Wheat Germ Agglutinin Stimulation ofαβHeterodimeric Insulin Receptor β-Subunit Autophosphorylation by Noncovalent Association into an α2/β2Heterotetrameric State*

Abstract

The purified human placental alpha 2 beta 2 heterotetrameric insulin-receptor complex was reduced and dissociated into functional alpha beta heterodimers by a combination of alkaline pH and dithiothreitol treatment. Wheat germ agglutinin (WGA) was observed to stimulate the beta-subunit autophosphorylation of both the alpha 2 beta 2 heterotetrameric and alpha beta heterodimeric complexes in the absence of insulin. However, WGA was without effect on the insulin stimulation of beta-subunit autophosphorylation in these insulin-receptor complexes. In contrast, monomeric WGA was unable to stimulate the basal exogenous substrate protein kinase activity in either the alpha 2 beta 2 heterotetrameric or alpha beta heterodimeric insulin receptor complexes. The stimulatory effect of WGA was biphasic, increasing the basal insulin receptor beta-subunit autophosphorylation at low concentrations (250 ng/ml to 2.5 micrograms/ml) and inhibiting at high concentrations (greater than 25 micrograms/ml). Similarly, equilibrium tracer insulin binding was not significantly altered by low concentrations of WGA (less than 1 microgram/ml) but was dramatically reduced at high WGA concentrations (greater than 2.5 micrograms/ml).

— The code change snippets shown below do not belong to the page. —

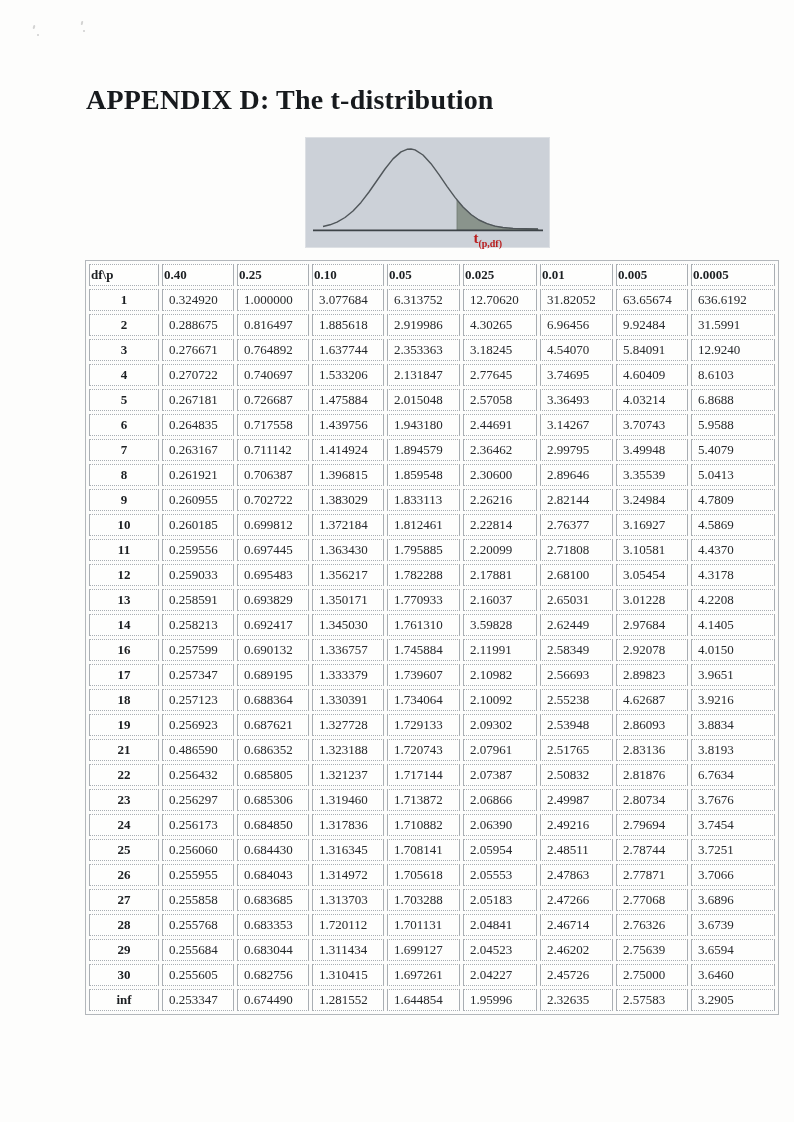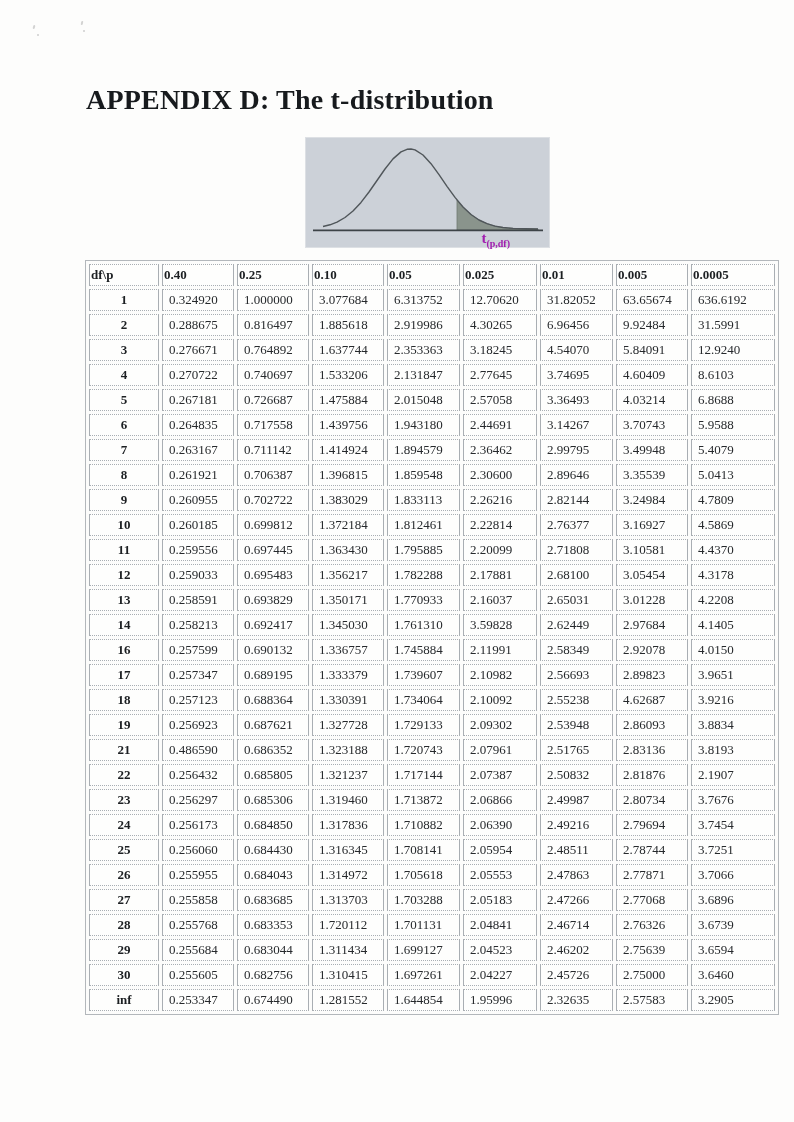--- a/index.html
+++ b/index.html
@@ -27,8 +27,8 @@
   }
   .figure svg { display: block; }
   .fig-label {
-    position: absolute; right: 40px; bottom: -1px;
-    font-weight: 700; color: #a21caf; font-size: 15px; line-height: 1;
+    position: absolute; right: 48px; bottom: -1px;
+    font-weight: 700; color: #b91c1c; font-size: 15px; line-height: 1;
   }
   .fig-label sub { font-size: 10px; font-weight: 700; }
 

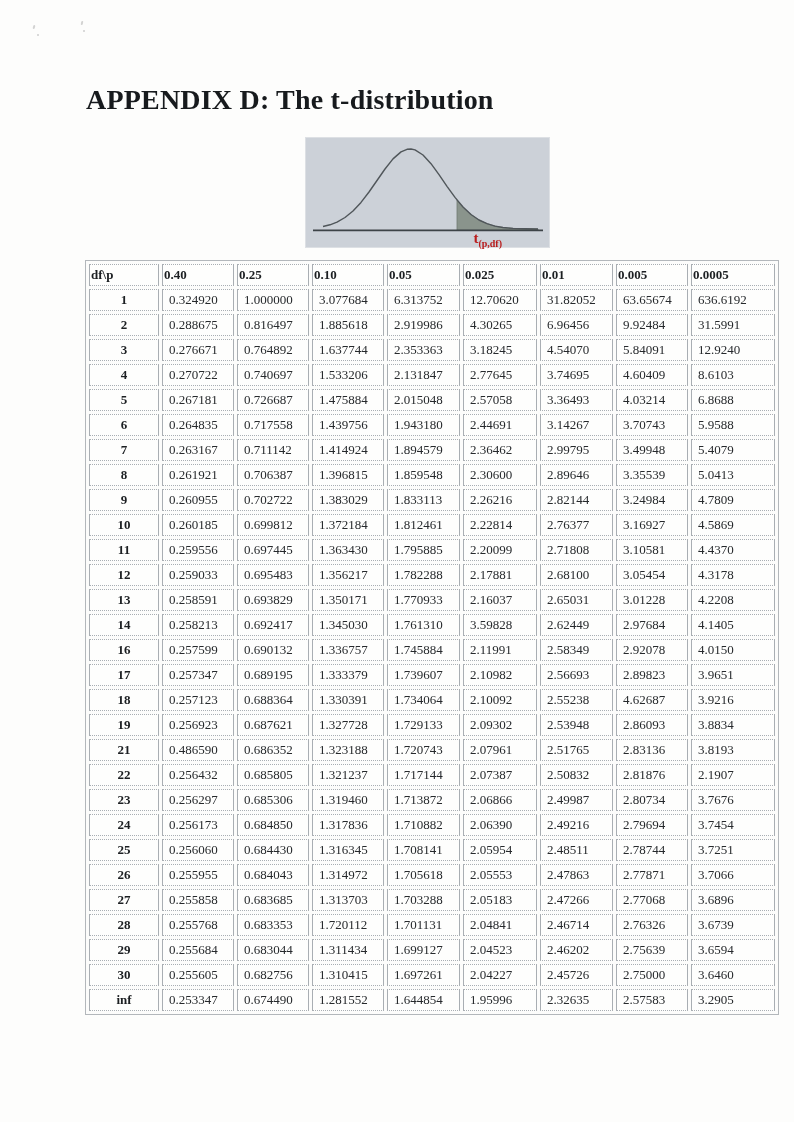--- a/index.html
+++ b/index.html
@@ -321,7 +321,7 @@
         <td>2.07387</td>
         <td>2.50832</td>
         <td>2.81876</td>
-        <td>2.1907</td>
+        <td>6.7634</td>
       </tr>
       <tr>
         <th>23</th>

In contrast to the insulin-induced covalent association of the alpha beta heterodimeric insulin receptors to form a disulfide-linked alpha 2 beta 2 heterotetrameric complex, nonreducing sodium dodecyl sulfate-polyacrylamide gel electrophoresis demonstrated that the WGA stimulation of beta-subunit autophosphorylation in the alpha beta heterodimer preparation occurred in the absence of covalent association. Nondenaturing Bio-Gel A-1.5m gel filtration chromatography and [125I]insulin affinity cross-linking demonstrated that WGA treatment of the alpha beta heterodimeric insulin receptors induced a noncovalent association into an alpha 2 beta 2 heterotetrameric state. These data support the hypothesis that the insulin receptor protein kinase activity, although dependent upon alpha beta heterodimeric subunit interactions, does not necessarily require covalent disulfide bond formation between the individual alpha beta heterodimeric species.